#### [Activity]
The lines to be copied are those below that contain "Javascript".

BEGIN Given data

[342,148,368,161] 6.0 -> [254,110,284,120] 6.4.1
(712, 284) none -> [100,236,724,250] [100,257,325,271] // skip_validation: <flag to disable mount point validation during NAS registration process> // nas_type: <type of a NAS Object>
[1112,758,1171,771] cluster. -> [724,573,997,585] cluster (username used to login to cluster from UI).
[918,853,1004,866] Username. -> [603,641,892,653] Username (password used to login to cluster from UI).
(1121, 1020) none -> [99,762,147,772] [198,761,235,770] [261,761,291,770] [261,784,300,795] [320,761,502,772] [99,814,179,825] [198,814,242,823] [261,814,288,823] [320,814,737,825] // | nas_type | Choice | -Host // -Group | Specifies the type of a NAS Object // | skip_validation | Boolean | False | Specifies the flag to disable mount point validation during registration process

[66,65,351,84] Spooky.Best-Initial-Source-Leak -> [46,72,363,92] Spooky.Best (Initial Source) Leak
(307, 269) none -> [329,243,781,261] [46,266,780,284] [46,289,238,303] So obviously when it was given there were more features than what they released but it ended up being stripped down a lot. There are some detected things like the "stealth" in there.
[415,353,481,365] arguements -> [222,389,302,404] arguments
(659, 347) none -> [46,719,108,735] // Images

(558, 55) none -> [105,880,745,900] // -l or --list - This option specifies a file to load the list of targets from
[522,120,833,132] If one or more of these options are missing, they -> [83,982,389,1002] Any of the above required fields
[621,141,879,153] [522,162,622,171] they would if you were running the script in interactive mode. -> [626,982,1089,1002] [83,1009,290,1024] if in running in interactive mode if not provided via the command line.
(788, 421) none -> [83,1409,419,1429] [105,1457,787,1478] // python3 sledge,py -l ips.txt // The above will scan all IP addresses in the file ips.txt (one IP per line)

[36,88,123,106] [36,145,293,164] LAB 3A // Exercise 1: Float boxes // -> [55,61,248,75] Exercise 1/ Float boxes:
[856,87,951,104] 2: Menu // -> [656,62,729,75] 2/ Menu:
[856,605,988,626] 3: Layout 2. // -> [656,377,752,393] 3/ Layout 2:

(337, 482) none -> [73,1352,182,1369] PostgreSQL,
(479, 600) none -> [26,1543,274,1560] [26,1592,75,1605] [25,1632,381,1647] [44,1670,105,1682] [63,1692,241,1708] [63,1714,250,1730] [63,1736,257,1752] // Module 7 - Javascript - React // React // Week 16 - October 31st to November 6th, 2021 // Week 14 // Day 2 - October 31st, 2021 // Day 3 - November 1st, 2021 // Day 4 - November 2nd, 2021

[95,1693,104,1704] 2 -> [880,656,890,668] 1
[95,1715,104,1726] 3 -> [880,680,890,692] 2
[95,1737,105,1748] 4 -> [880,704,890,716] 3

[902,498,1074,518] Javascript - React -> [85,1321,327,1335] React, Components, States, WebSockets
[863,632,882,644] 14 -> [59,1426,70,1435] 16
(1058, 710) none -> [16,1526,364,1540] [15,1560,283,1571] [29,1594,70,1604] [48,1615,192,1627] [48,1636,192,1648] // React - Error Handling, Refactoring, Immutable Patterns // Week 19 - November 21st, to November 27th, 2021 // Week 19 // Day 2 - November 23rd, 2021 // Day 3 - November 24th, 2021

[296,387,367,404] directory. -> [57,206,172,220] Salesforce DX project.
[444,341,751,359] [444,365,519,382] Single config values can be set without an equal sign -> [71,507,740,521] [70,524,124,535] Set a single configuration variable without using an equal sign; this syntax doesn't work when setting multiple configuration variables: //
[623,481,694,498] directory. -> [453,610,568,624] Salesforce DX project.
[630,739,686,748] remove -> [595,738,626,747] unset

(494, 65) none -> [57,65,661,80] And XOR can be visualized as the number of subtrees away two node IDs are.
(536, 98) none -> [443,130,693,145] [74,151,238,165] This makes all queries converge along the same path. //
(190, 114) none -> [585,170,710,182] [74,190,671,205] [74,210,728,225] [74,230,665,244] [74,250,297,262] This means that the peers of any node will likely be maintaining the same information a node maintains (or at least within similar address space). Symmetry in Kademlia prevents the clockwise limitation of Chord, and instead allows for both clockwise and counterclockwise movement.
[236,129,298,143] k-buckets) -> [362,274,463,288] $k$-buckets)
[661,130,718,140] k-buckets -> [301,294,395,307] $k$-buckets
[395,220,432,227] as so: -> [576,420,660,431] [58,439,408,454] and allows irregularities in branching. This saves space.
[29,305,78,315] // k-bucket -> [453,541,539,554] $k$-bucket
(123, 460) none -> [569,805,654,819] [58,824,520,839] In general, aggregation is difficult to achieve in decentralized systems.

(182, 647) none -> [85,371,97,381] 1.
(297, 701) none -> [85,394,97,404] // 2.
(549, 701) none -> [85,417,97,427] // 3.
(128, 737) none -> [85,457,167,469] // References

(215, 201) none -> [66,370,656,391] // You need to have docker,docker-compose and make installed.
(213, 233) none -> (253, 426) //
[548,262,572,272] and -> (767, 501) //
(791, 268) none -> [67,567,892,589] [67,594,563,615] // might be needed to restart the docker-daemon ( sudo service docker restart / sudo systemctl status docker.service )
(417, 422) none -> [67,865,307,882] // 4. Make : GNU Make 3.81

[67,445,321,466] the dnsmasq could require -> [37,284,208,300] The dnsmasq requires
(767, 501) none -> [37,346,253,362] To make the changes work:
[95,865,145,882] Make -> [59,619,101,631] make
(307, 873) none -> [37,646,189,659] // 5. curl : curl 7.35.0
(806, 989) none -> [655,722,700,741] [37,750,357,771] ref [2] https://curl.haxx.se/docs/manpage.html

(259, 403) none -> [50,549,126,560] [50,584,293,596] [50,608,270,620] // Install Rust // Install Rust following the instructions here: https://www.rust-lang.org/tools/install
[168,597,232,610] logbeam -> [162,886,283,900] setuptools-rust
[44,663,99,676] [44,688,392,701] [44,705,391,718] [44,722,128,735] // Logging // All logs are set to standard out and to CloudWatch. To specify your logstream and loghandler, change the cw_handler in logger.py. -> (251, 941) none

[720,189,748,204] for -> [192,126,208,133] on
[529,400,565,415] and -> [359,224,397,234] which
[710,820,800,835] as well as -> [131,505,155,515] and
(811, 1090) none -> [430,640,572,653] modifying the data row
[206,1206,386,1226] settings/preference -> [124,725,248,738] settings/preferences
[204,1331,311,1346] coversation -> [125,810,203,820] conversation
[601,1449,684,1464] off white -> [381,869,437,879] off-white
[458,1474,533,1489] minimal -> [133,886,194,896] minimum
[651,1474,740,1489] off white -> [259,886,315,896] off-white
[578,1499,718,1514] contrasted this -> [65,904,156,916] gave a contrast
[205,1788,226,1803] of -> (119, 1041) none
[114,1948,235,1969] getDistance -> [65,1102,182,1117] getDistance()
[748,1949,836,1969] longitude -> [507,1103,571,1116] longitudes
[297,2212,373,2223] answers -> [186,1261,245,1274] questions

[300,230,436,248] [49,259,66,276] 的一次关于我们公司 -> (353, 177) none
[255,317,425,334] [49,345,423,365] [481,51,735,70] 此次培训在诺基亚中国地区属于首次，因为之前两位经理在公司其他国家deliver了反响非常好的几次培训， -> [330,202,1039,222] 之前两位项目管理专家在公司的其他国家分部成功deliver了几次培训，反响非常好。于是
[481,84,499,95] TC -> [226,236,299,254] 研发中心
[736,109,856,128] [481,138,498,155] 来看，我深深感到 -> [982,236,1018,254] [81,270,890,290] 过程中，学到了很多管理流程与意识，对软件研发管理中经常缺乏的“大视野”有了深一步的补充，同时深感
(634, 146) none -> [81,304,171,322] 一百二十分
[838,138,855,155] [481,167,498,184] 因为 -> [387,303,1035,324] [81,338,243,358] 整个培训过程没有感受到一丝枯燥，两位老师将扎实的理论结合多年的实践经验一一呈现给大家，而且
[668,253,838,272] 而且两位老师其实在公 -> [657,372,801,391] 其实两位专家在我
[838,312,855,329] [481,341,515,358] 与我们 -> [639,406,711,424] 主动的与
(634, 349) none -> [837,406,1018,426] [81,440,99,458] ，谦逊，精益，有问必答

END Given data

#### [Reply]
(479, 600) none -> [26,1543,274,1560] [26,1592,75,1605] [25,1632,381,1647] [44,1670,105,1682] [63,1692,241,1708] [63,1714,250,1730] [63,1736,257,1752] // Module 7 - Javascript - React // React // Week 16 - October 31st to November 6th, 2021 // Week 14 // Day 2 - October 31st, 2021 // Day 3 - November 1st, 2021 // Day 4 - November 2nd, 2021
[902,498,1074,518] Javascript - React -> [85,1321,327,1335] React, Components, States, WebSockets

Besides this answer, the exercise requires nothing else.